Causal Analysis based on Systems Theory - my notes - https://github.com/joelparkerhenderson/causal-analysis-based...
The full handbook by Nancy G. Leveson at MIT is free here: http://sunnyday.mit.edu/CAST-Handbook.pdf
kqr 2 days ago
Author here. Please note this is an early draft/stream-of-consciousness. Feel free to read and share anyway but my actual published articles hold a higher standard!
[-]
- maybelsyrup 3 hours ago
  I caught your related comments and eventual link to this post in another HN thread earlier this week and really liked them / it. I'm glad you posted it by itself!
gtirloni 2 hours ago
I recommend attending the next STAMP Workshop offered by MIT if you have a chance: https://psas.scripts.mit.edu/home/stamp-workshops
gmuslera 2 hours ago
Not all problems (and systems) are alike. And probably simple approaches like Occam's Razor will work good enough with most. But the remaining 10% will need deeper digging into more data and correlations.
exmadscientist 1 hour ago
I agree with a lot of the statements at the top of the article, but some of them are just nonsense. This one, in particular:
> If we analyse accidents more deeply, we can get by analysing fewer accidents and still learn more.

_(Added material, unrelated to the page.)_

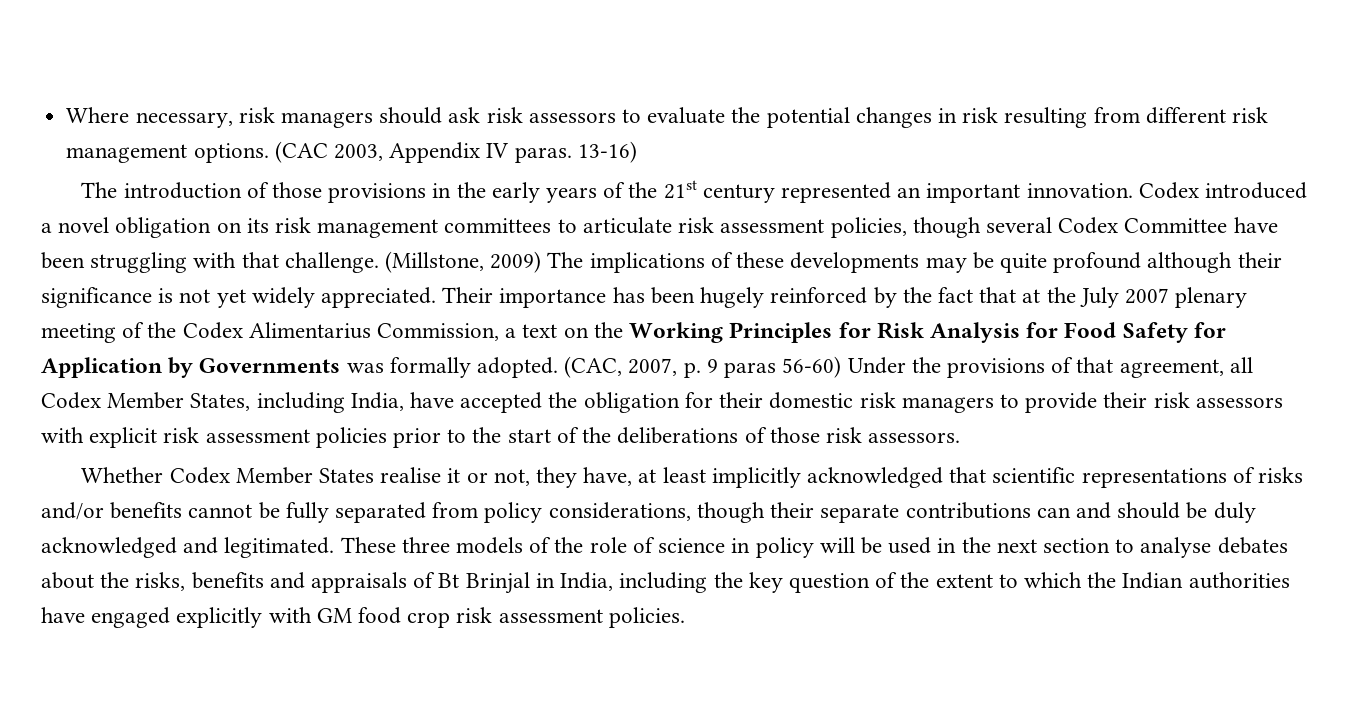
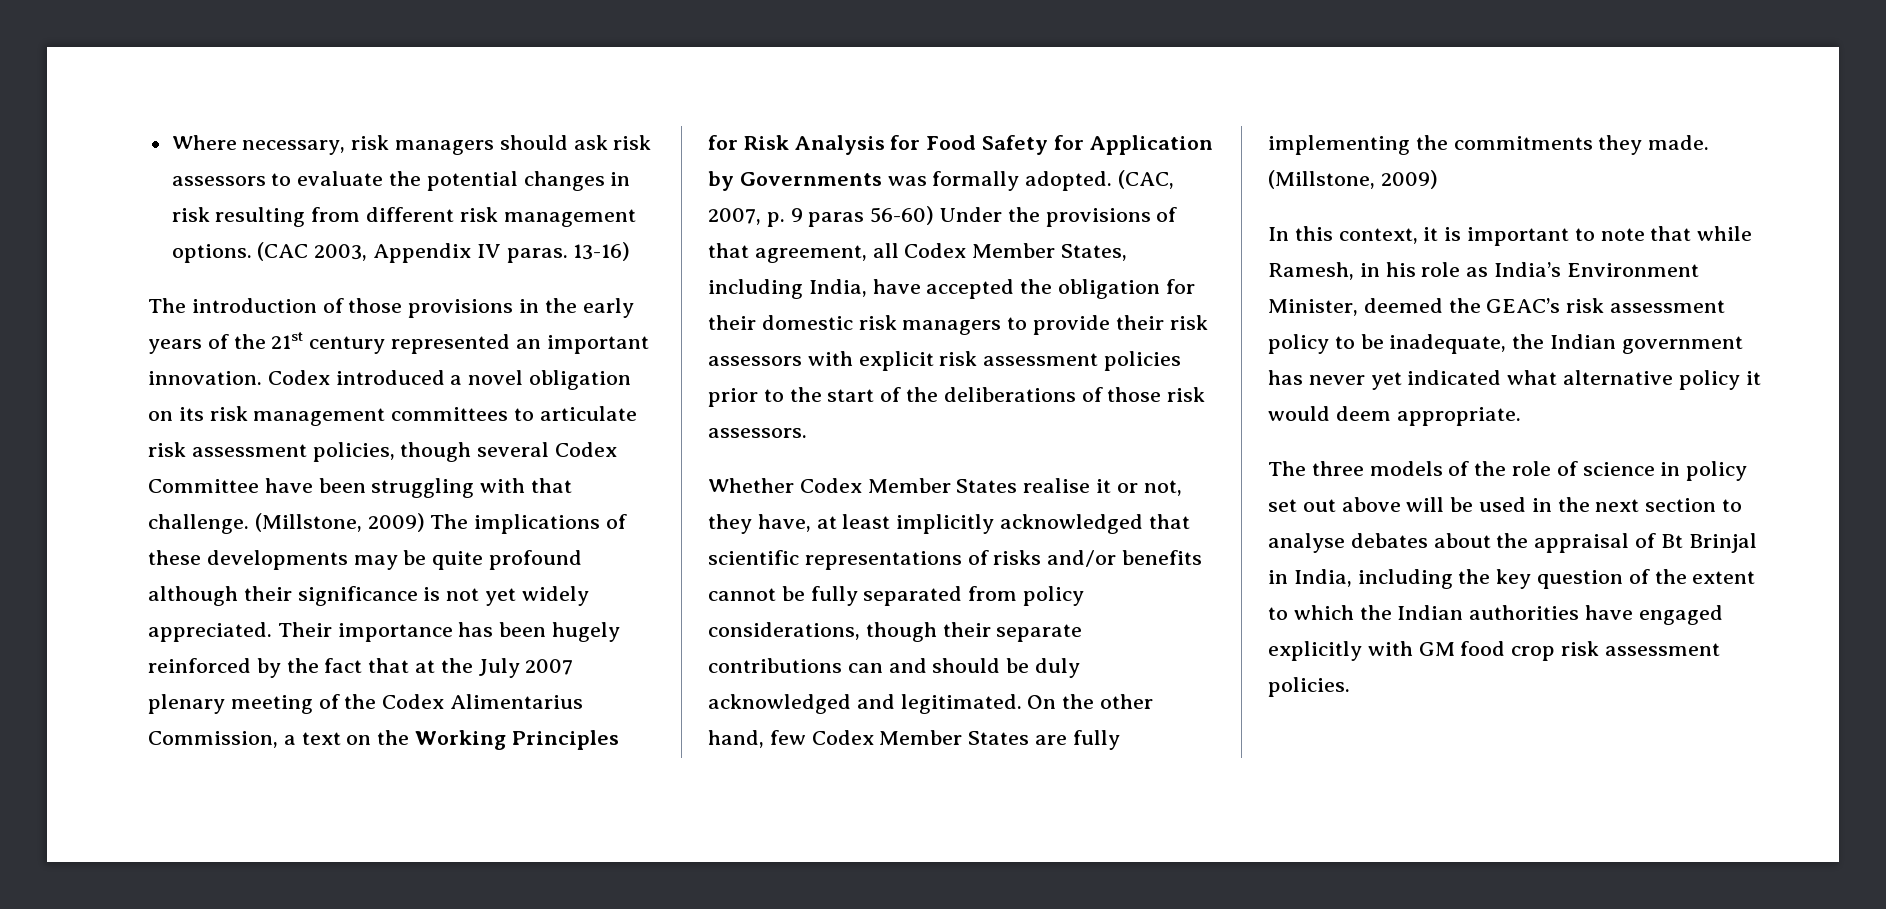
- These three models of the role of science in policy will be used in the next section to analyse debates about the risks, benefits and appraisals of Bt Brinjal in India, including the key question of the extent to which the Indian authorities have engaged explicitly with GM food crop risk assessment policies.
+ On the other hand, few Codex Member States are fully implementing the commitments they made. (Millstone, 2009)
+ In this context, it is important to note that while Ramesh, in his role as India’s Environment Minister, deemed the GEAC’s risk assessment policy to be inadequate, the Indian government has never yet indicated what alternative policy it would deem appropriate.
+ The three models of the role of science in policy set out above will be used in the next section to analyse debates about the appraisal of Bt Brinjal in India, including the key question of the extent to which the Indian authorities have engaged explicitly with GM food crop risk assessment policies.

Yeah, that's not how it works. The failure modes of your system might be concentrated in one particularly brittle area, but you really need as much breadth as you can get: the bullets are always fired at the entire plane.
> An accident happens when a system in a hazardous state encounters unfavourable environmental conditions. We cannot control environmental conditions, so we need to prevent hazards.
I mean, I'm an R&D guy, so my experience is biased, but... sometimes the system is just broke and no amount of saying "the system is in a hazardous state" can paper over the fact that you shipped (or, best-case, stress-tested) trash. You absolutely have to run these cases through the failure analysis pipeline, there's no out there, but the analysis flow looks a bit different for things that should-have worked versus things that could-never-have worked. And, yes, it will roll up on management, but... still.
opwieurposiu 2 hours ago
I feel like half the time issues are caused by adding some stupid feature that nobody really wants, but makes it in anyways because the incentive is to add features, not make good software.
People rarely react well if you tell them "Hey this feature ticket you made is poorly conceived and will cause problems, can we just not do it?" It is easier just to implement whatever it is and deal with the fallout later.
bluGill 2 hours ago
Root cause works better if you can come back next time the same thing happens and find a different root cause to fix. keep repeating until the problem doesn't happen enough to care anymore.
If the result/accident is too bad though you need to find all the different faults and mitigate as manyias possible the first time.